*Your assignment*
Read the data, and whenever a line holds the word "file", report that line.

*The data*
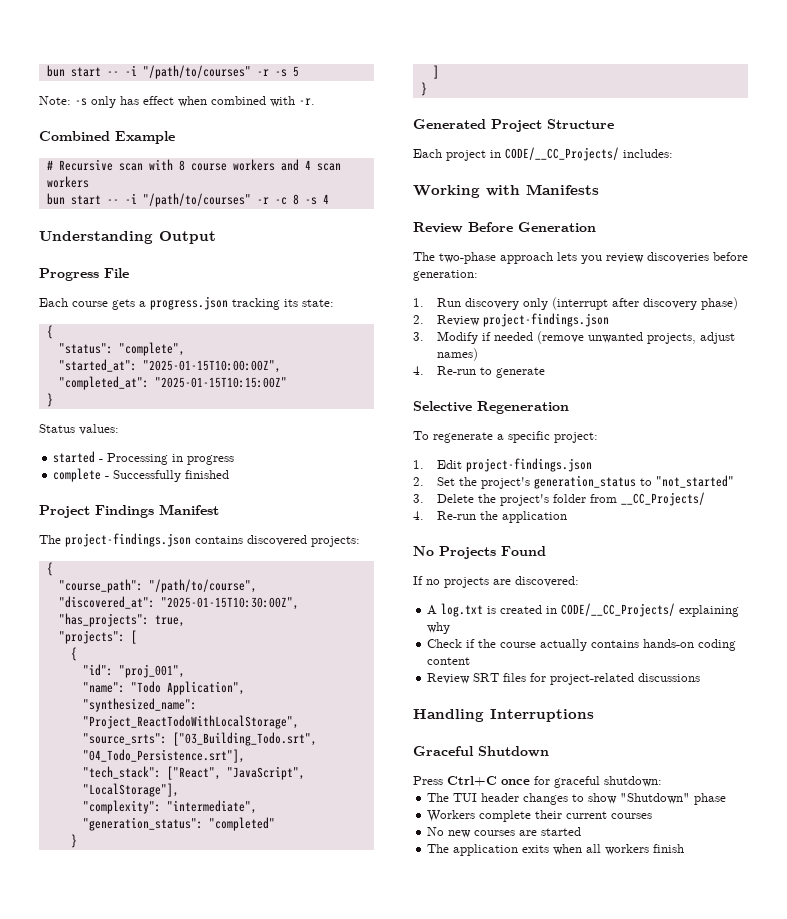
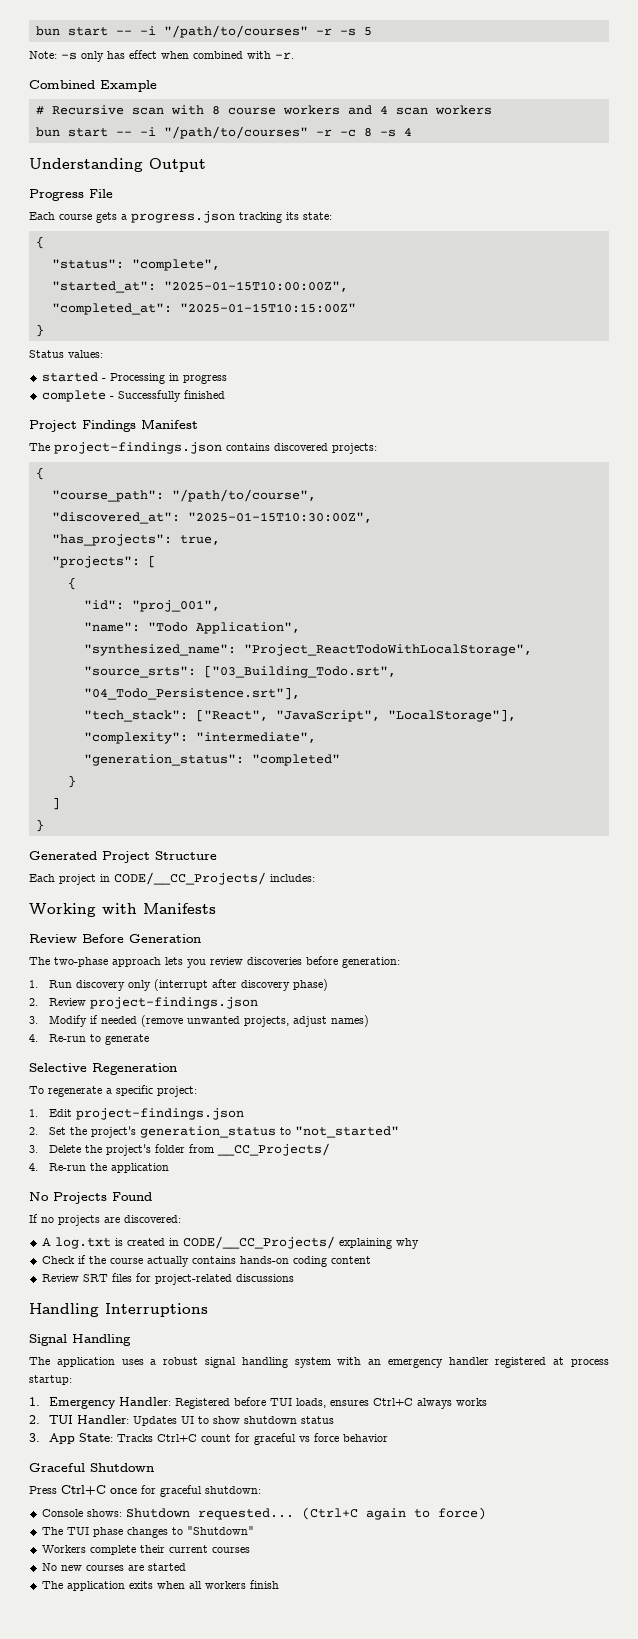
+ Signal Handling
+ The application uses a robust signal handling system with an emergency handler registered at process startup:
+ 1. Emergency Handler: Registered before TUI loads, ensures Ctrl+C always works
+ 2. TUI Handler: Updates UI to show shutdown status
+ 3. App State: Tracks Ctrl+C count for graceful vs force behavior
+ Console shows: Shutdown requested... (Ctrl+C again to force)
- The TUI header changes to show "Shutdown" phase
+ The TUI phase changes to "Shutdown"

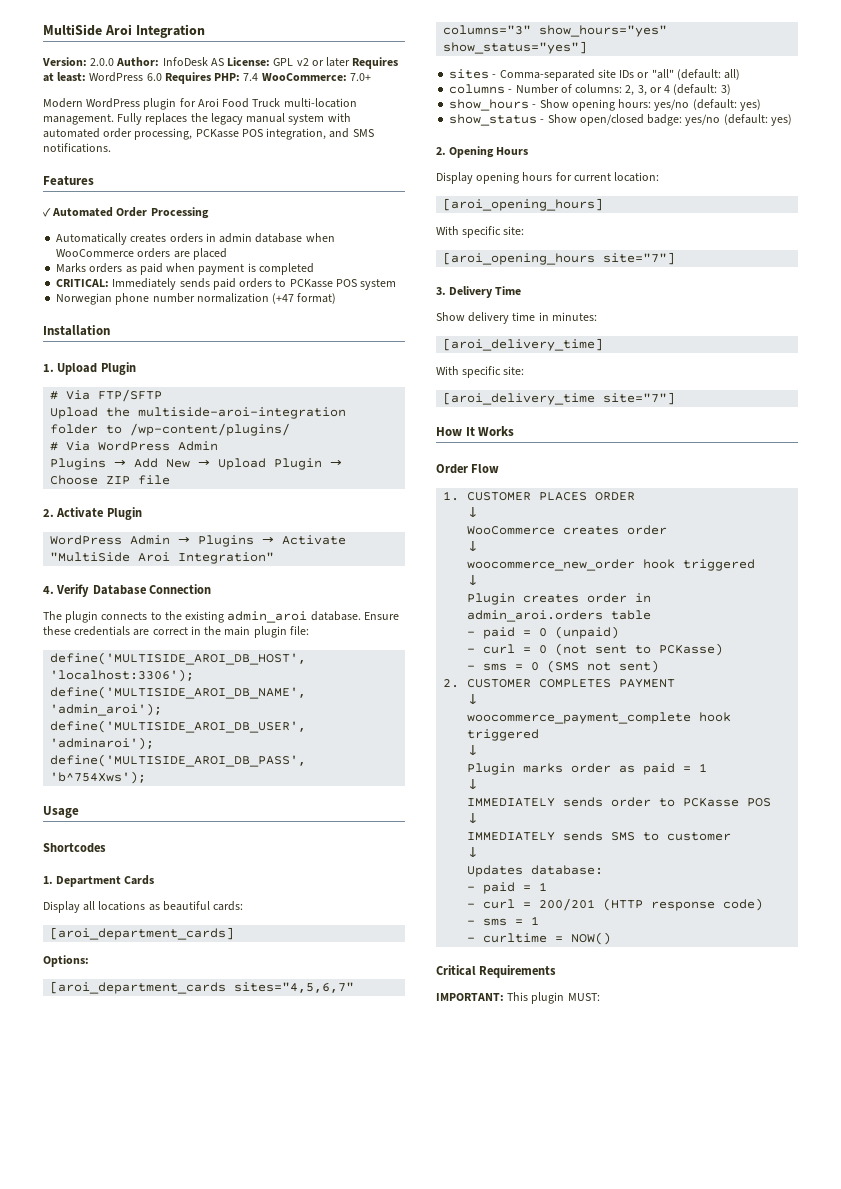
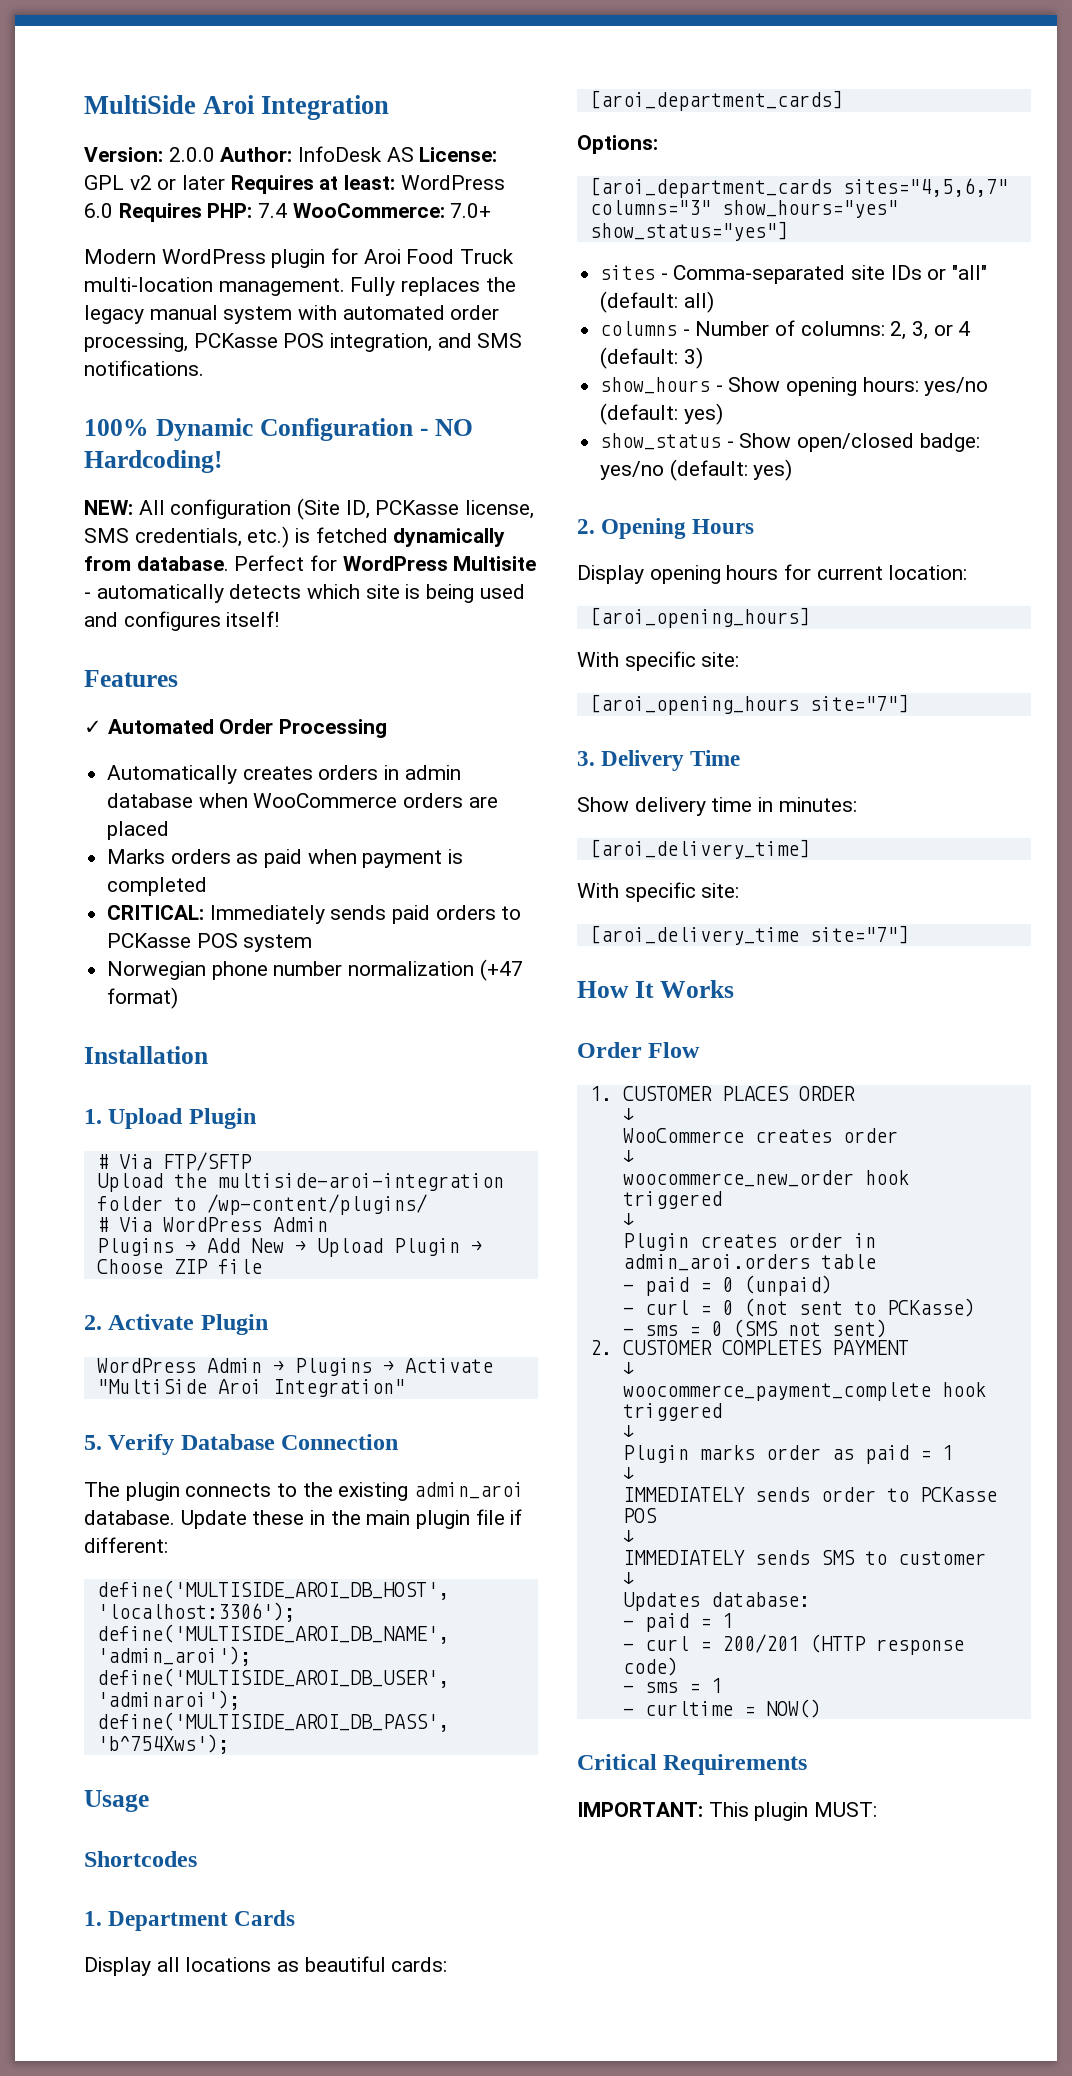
+ 100% Dynamic Configuration - NO Hardcoding!
+ NEW: All configuration (Site ID, PCKasse license, SMS credentials, etc.) is fetched dynamically from database. Perfect for WordPress Multisite - automatically detects which site is being used and configures itself!
- 4. Verify Database Connection
+ 5. Verify Database Connection
- Ensure these credentials are correct in the main plugin file:
+ Update these in the main plugin file if different:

*Output of the task*
- Ensure these credentials are correct in the main plugin file:
+ Update these in the main plugin file if different:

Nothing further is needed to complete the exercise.